Publisher's Summary:  
Jennifer has a great job and a go-getter fiancé. She’s on track for success, until she witnesses a fatal hit-and-run. Mistaking Jennifer for someone else, the dying victim extracts an impossible promise. Jennifer’s fiancé wants her to forget the whole incident, but when she closes her eyes, she can still see the bloody face of the woman who asked for her help.

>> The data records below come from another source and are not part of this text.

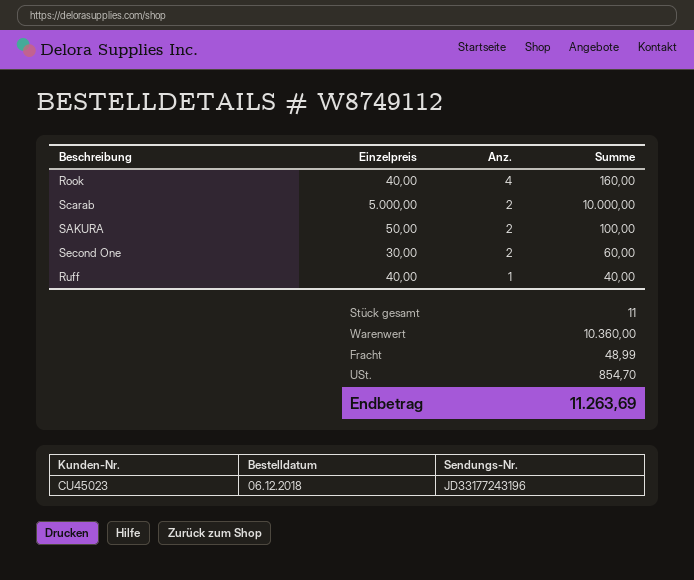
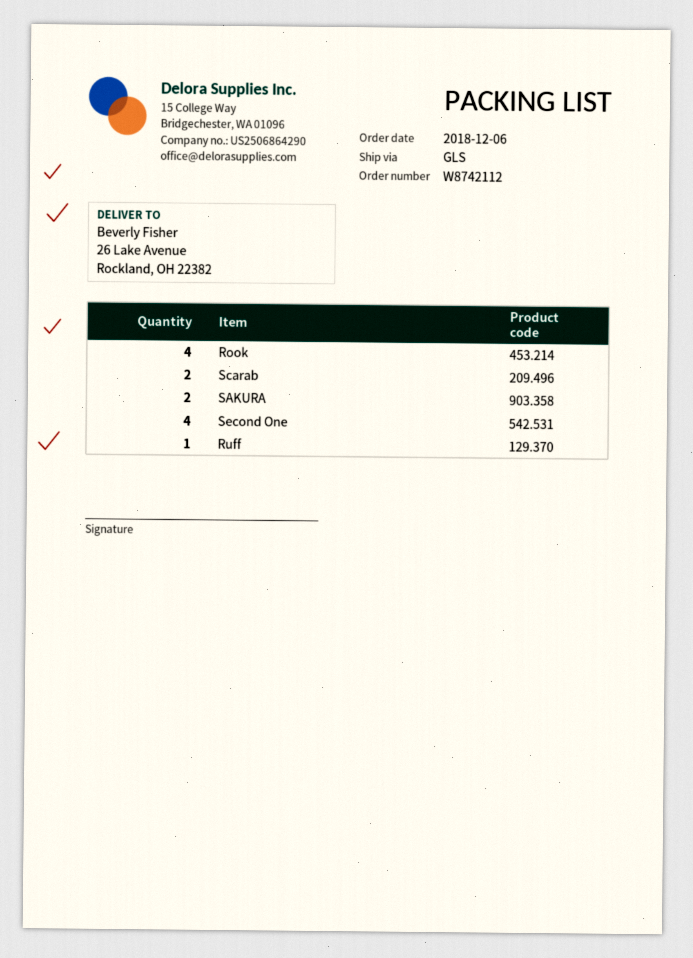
order number: W8749112 -> W8742112
Second One: 2 -> 4

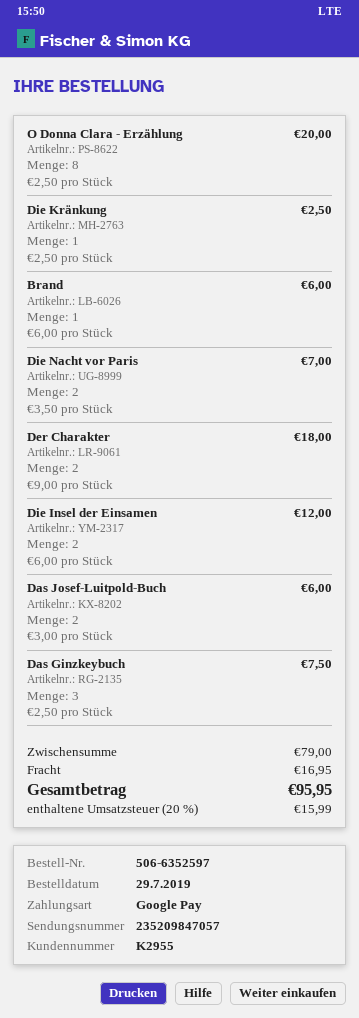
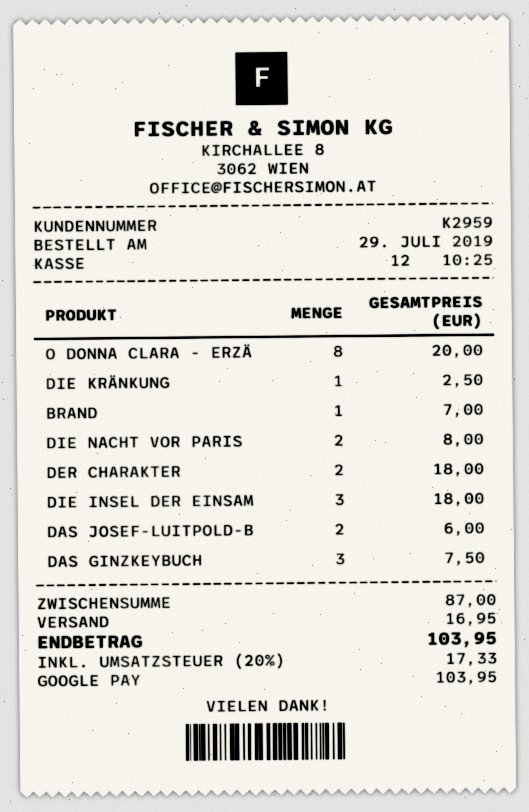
customer number: K2955 -> K2959
Brand: 1 for 6.00 -> 1 for 7.00
Die Nacht vor Paris: 2 for 7.00 -> 2 for 8.00
Die Insel der Einsamen: 2 for 12.00 -> 3 for 18.00
subtotal: 79.00 -> 87.00
tax: 20% = 15.99 -> 20% = 17.33
total: 95.95 -> 103.95

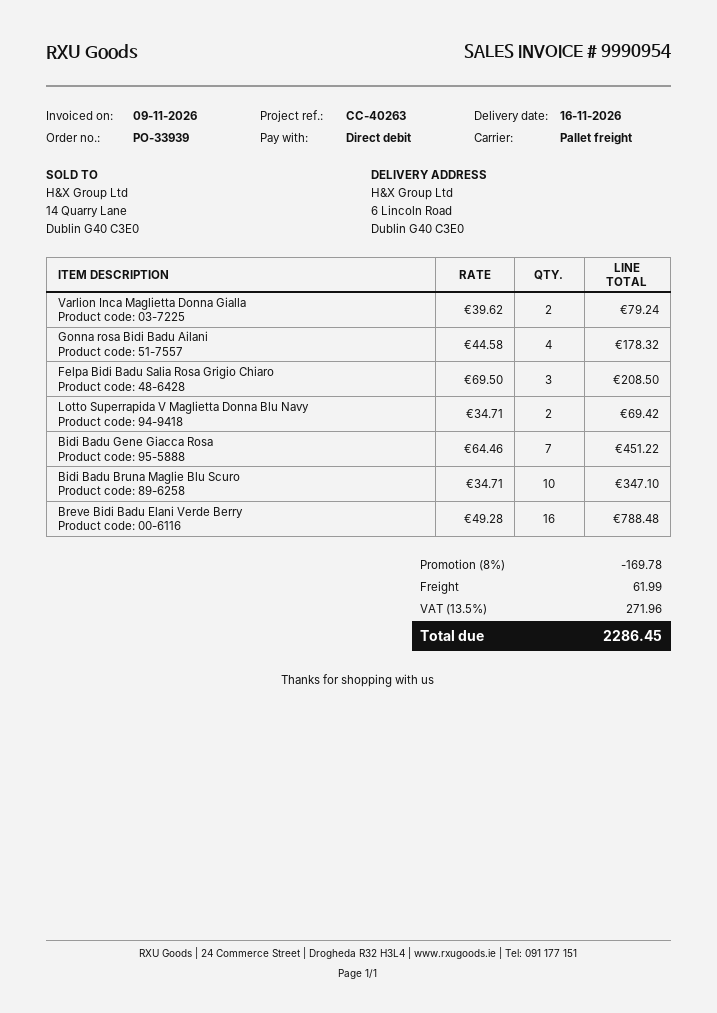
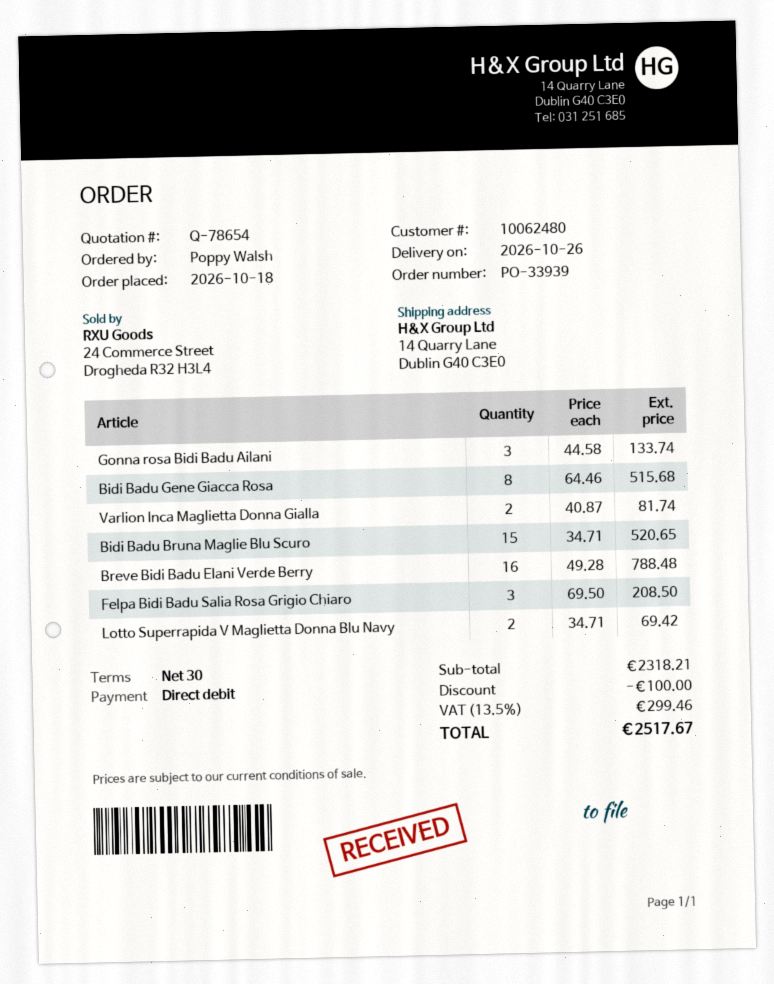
delivery date: 2026-11-16 -> 2026-10-26
ship to: 6 Lincoln Road, Dublin G40 C3E0 -> 14 Quarry Lane, Dublin G40 C3E0
Varlion Inca Maglietta Donna Gialla: 2 x 39.62 = 79.24 -> 2 x 40.87 = 81.74
Gonna rosa Bidi Badu Ailani: 4 x 44.58 = 178.32 -> 3 x 44.58 = 133.74
Bidi Badu Gene Giacca Rosa: 7 x 64.46 = 451.22 -> 8 x 64.46 = 515.68
Bidi Badu Bruna Maglie Blu Scuro: 10 x 34.71 = 347.10 -> 15 x 34.71 = 520.65
discount: 169.78 -> 100.00
shipping: 61.99 -> none
tax: 13.5% = 271.96 -> 13.5% = 299.46
total: 2286.45 -> 2517.67

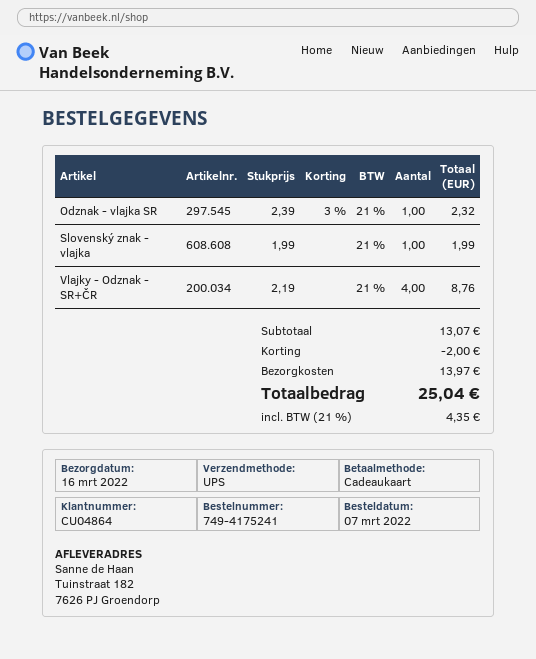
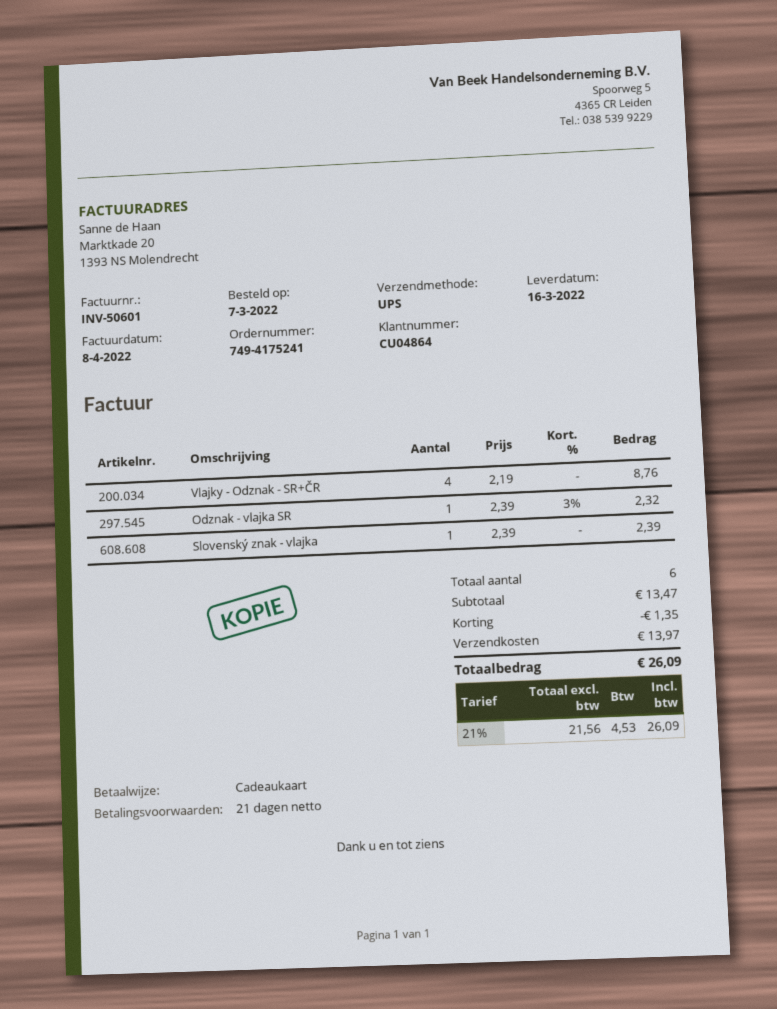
Slovenský znak - vlajka: 1 x 1.99 = 1.99 -> 1 x 2.39 = 2.39
subtotal: 13.07 -> 13.47
discount: 2.00 -> 1.35
tax: 21% = 4.35 -> 21% = 4.53
total: 25.04 -> 26.09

Olivia is in a rut. Burdened with caring for her brain-damaged brother and already feeling like a spinster at 27, she’s desperate to escape. In a moment of weakness, she tells a lie that draws an unsuspecting paramedic into her life. As she struggles to expiate the lie, a horrible act of violence will test her resolve to be honest.
 
Where Jennifer’s promise and Olivia’s lie intersect, their lives begin to unravel.
 
My review:
I won Bryn Greenwood's second novel by entering a contest on her blog. I have never in my life won anything in this type of contest. Publisher's Clearing House Sweepstakes, the lottery, even a door prize. Nope. Never. I tried to convey to Ms Greenwood how momentous this was but I'm not sure she got it.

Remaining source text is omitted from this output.